On Tuesday, the Idaho House passed a bill that would prevent any public funding from going to health care practitioners who perform or provide counsel on abortion care.
The bill, HB 525, “would bar all public funding to any entity — including schools, public health departments and other health care providers — if anyone associated with the entity provides an abortion, assists someone in getting an abortion, or even counsels a patient that abortion is an option they could seek out,” per the Associated Press.
It makes exceptions for hospitals, threats to the pregnant person’s life, and when Medicaid is involved since it is a federal program. The Hyde Amendment already prevents federal funding from being used for abortion services, but this legislature would prevent any public funds from being dispersed to providers who even discuss abortion with their patients, potentially robbing them of the money needed to provide cancer screenings, contraception, and other kinds of health care.
Democratic Rep. Chris Mathias opposed the legislation on the grounds that it could rob thousands of Idaho residents of health care services.
“Idaho is a state with healthcare shortages,” said Mathias. “We don’t have enough primary care physicians. We don’t have enough nurses. We don’t have enough hospitals in the right places. We don’t have enough beds. We don’t have enough people with health insurance or enough health insurance to get them the adequate care that they need.”

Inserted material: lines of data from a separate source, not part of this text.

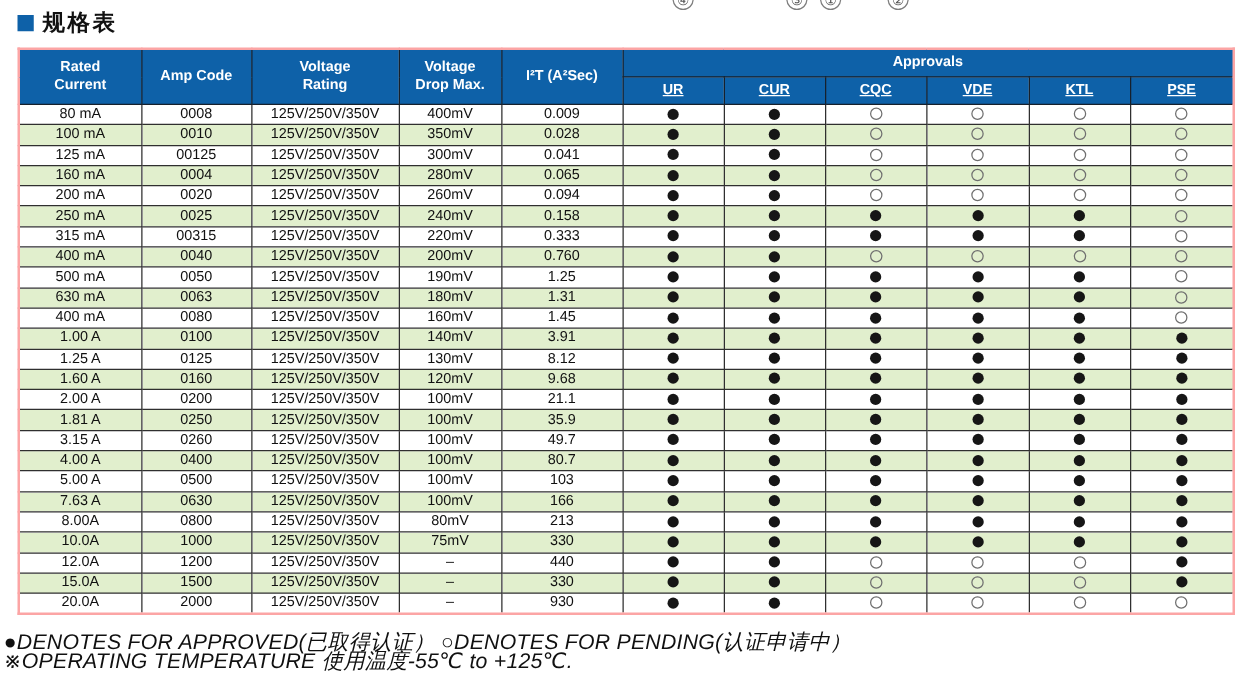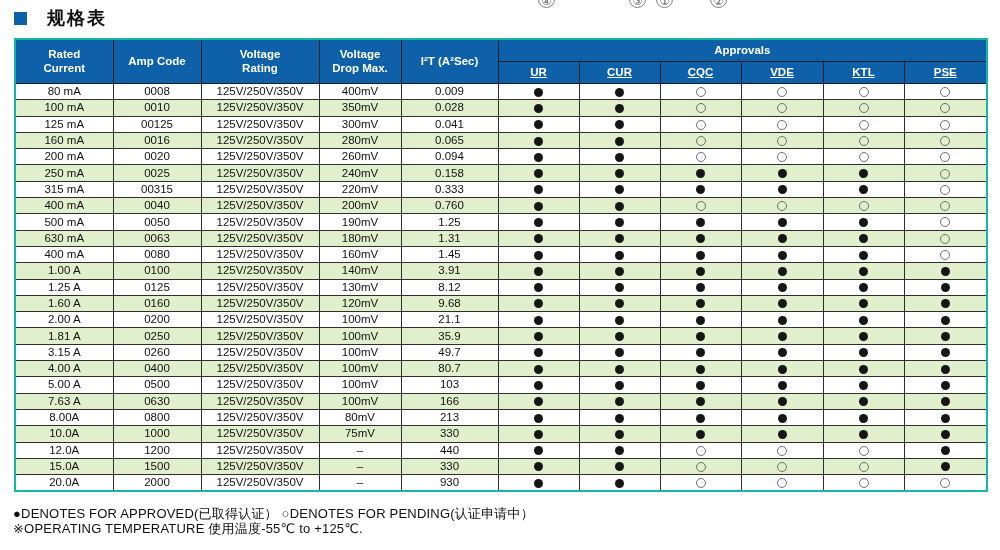--- a/index.html
+++ b/index.html
@@ -14,7 +14,7 @@
   
   .title-row{
     position:absolute;left:14px;top:6px;
-    display:flex;align-items:center;gap:20px;
+    display:flex;align-items:center;gap:7px;
   }
   .title-square{
     width:13px;height:13px;background:var(--blue,#0e61a8);

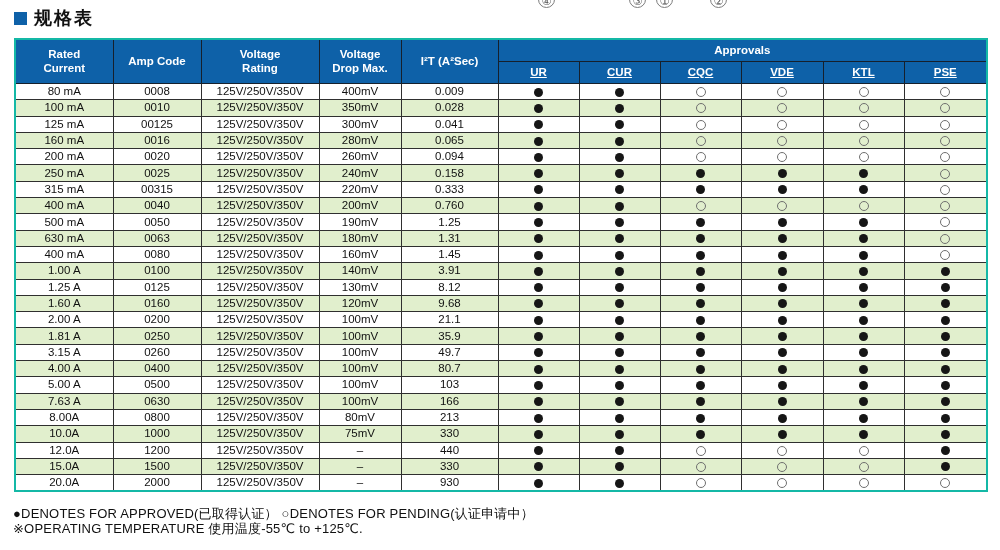--- a/index.html
+++ b/index.html
@@ -36,7 +36,7 @@
   table.spec{
     position:absolute;left:14px;top:38px;width:972px;
     border-collapse:collapse;table-layout:fixed;
-    border:2px solid #14b8a6;
+    border:2px solid #fca5a5;
   }
   table.spec th{
     background:var(--blue,#0e61a8);color:#fff;

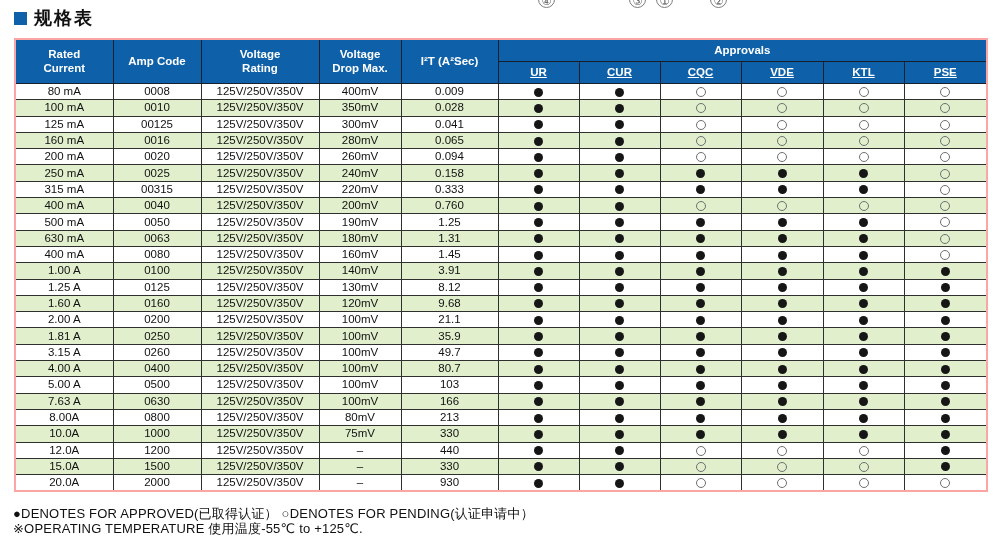--- a/index.html
+++ b/index.html
@@ -160,7 +160,7 @@
         </tr>
         <tr class="green">
           <td>160 mA</td>
-          <td>0016</td>
+          <td>0004</td>
           <td>125V/250V/350V</td>
           <td>280mV</td>
           <td>0.065</td>

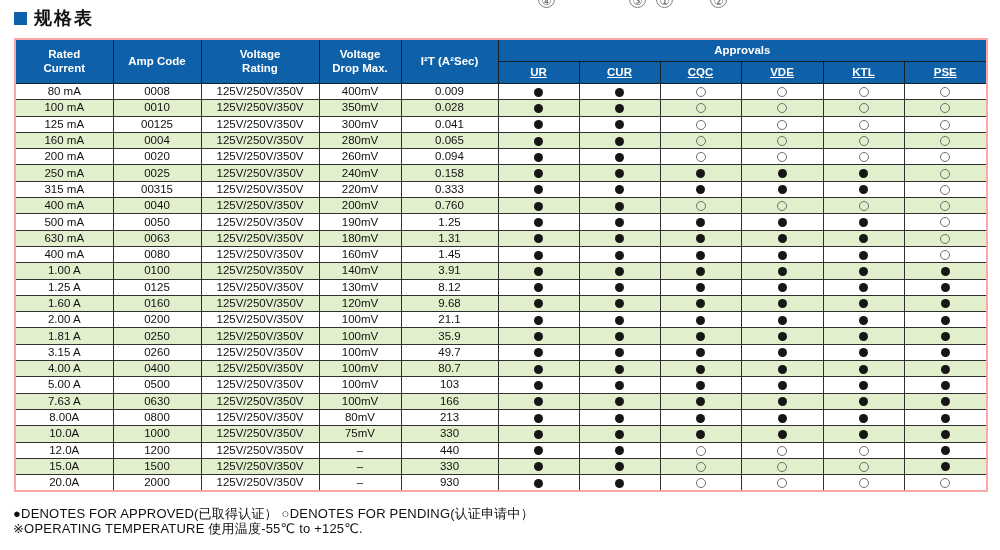--- a/index.html
+++ b/index.html
@@ -63,9 +63,10 @@
 
   
   .footnotes{
-    position:absolute;left:13px;top:507px;
-    font-size:13px;color:#101010;line-height:14.5px;
+    position:absolute;left:3px;top:507px;
+    font-size:17px;color:#101010;line-height:14.5px;
     letter-spacing:0.2px;
+    font-style:italic;
   }
 </style>
 </head>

According to the Idaho Statesman, “Of Idaho’s 44 counties, only three — Ada and Twin Falls and Valley — have abortion providers. Planned Parenthood operates clinics in Boise, Meridian and Twin Falls, and a private doctor provides them in Boise and McCall.”
“Currently, Planned Parenthood does not take any state money. There are reimbursements from Medicaid that go to services such as cancer screenings, gynecological exams and other health services,” Rep. Melissa Wintrow said, arguing that there are already measures in place to prevent public funds being used for abortion care.
The bill is set to go to the state Senate next for a vote.